**Records provided**:
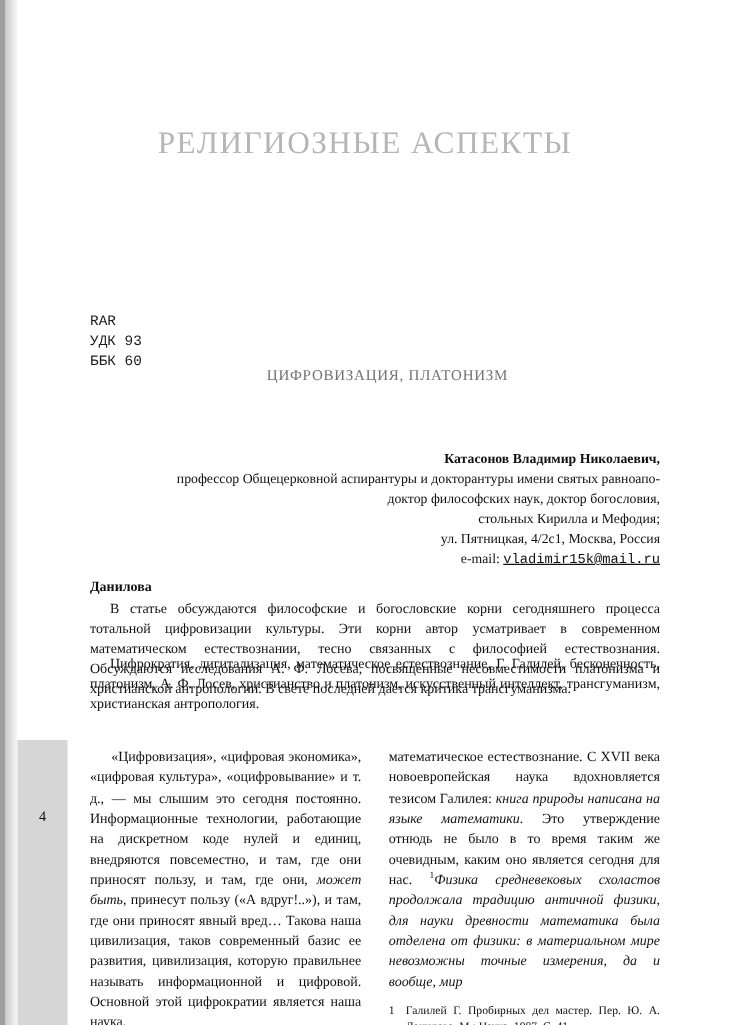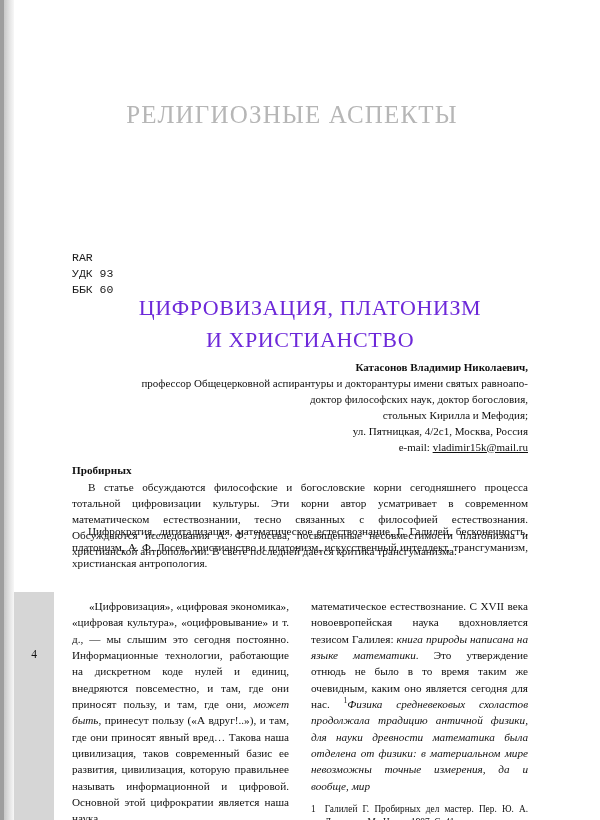--- a/index.html
+++ b/index.html
@@ -70,11 +70,11 @@
     right: 72px;
     top: 292px;
     text-align: center;
-    font-size: 22px;
+    font-size: 12px;
     letter-spacing: 0.6px;
     line-height: 1.45;
     text-transform: uppercase;
-    color: #6d28d9;
+    color: #737373;
   }
   .article-title .l2 { display: block; }
 

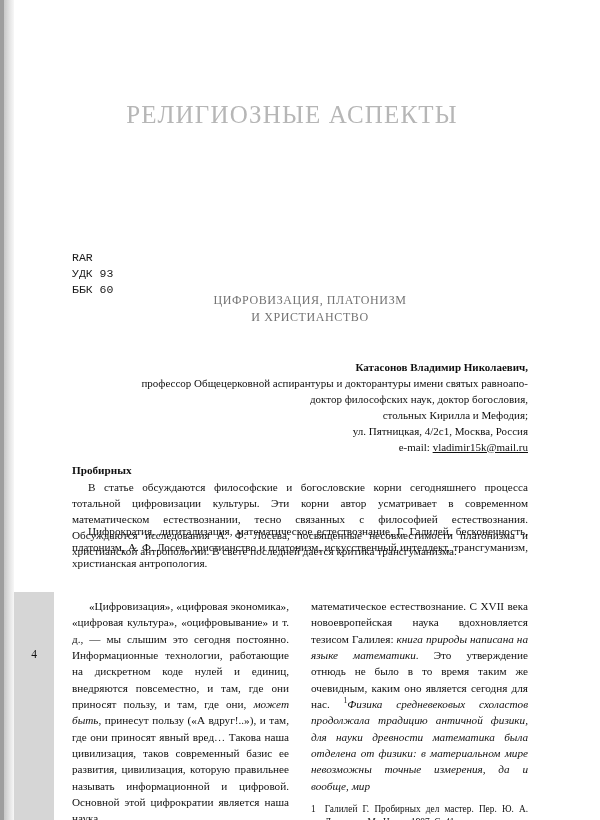--- a/index.html
+++ b/index.html
@@ -221,7 +221,6 @@
 
   <div class="article-title">
     <span>ЦИФРОВИЗАЦИЯ, ПЛАТОНИЗМ</span>
-    <span class="l2">И ХРИСТИАНСТВО</span>
   </div>
 
   <div class="author-block">

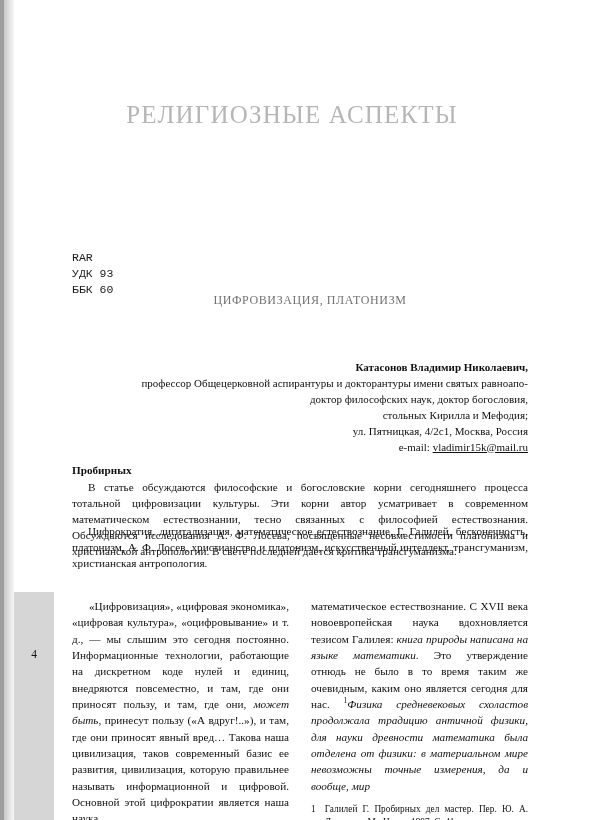--- a/index.html
+++ b/index.html
@@ -93,6 +93,7 @@
   .email-link {
     text-decoration: underline;
     color: #101010;
+    font-family: Liberation Mono, monospace;
   }
 
   

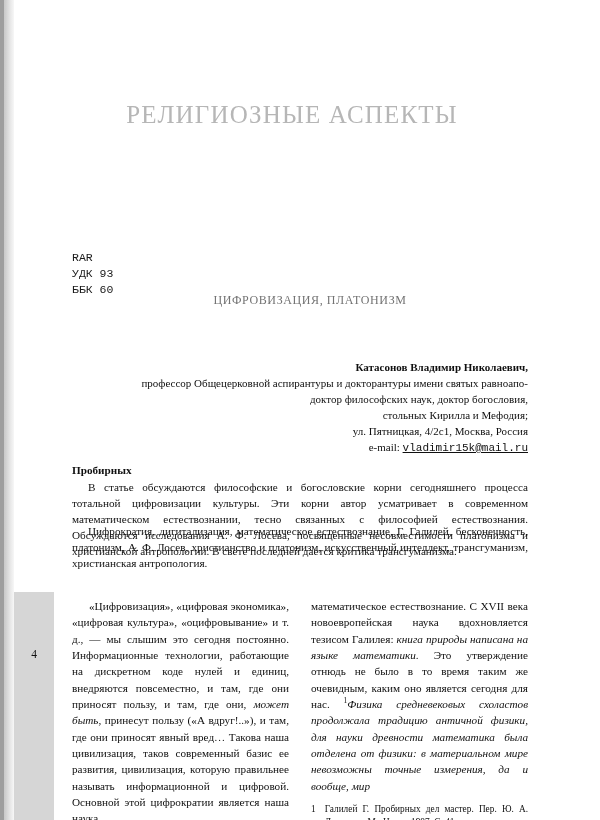--- a/index.html
+++ b/index.html
@@ -234,7 +234,7 @@
   </div>
 
   <div class="abstract">
-    <span class="sect-label">Пробирных</span>
+    <span class="sect-label">Данилова</span>
     <p>В статье обсуждаются философские и богословские корни сегодняшнего процесса тотальной цифровизации культуры. Эти корни автор усматривает в современном математическом естествознании, тесно связанных с философией естествознания. Обсуждаются исследования А. Ф. Лосева, посвященные несовместимости платонизма и христианской антропологии. В свете последней дается критика трансгуманизма.</p>
   </div>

**What the exercise asks**:
Once the pictures have been removed, reproduce each line of the material above exactly.

**Result of the exercise**:
--- a/index.html
+++ b/index.html
@@ -70,11 +70,11 @@
     right: 72px;
     top: 292px;
     text-align: center;
-    font-size: 22px;
+    font-size: 12px;
     letter-spacing: 0.6px;
     line-height: 1.45;
     text-transform: uppercase;
-    color: #6d28d9;
+    color: #737373;
   }
   .article-title .l2 { display: block; }
 

--- a/index.html
+++ b/index.html
@@ -221,7 +221,6 @@
 
   <div class="article-title">
     <span>ЦИФРОВИЗАЦИЯ, ПЛАТОНИЗМ</span>
-    <span class="l2">И ХРИСТИАНСТВО</span>
   </div>
 
   <div class="author-block">

--- a/index.html
+++ b/index.html
@@ -93,6 +93,7 @@
   .email-link {
     text-decoration: underline;
     color: #101010;
+    font-family: Liberation Mono, monospace;
   }
 
   

--- a/index.html
+++ b/index.html
@@ -234,7 +234,7 @@
   </div>
 
   <div class="abstract">
-    <span class="sect-label">Пробирных</span>
+    <span class="sect-label">Данилова</span>
     <p>В статье обсуждаются философские и богословские корни сегодняшнего процесса тотальной цифровизации культуры. Эти корни автор усматривает в современном математическом естествознании, тесно связанных с философией естествознания. Обсуждаются исследования А. Ф. Лосева, посвященные несовместимости платонизма и христианской антропологии. В свете последней дается критика трансгуманизма.</p>
   </div>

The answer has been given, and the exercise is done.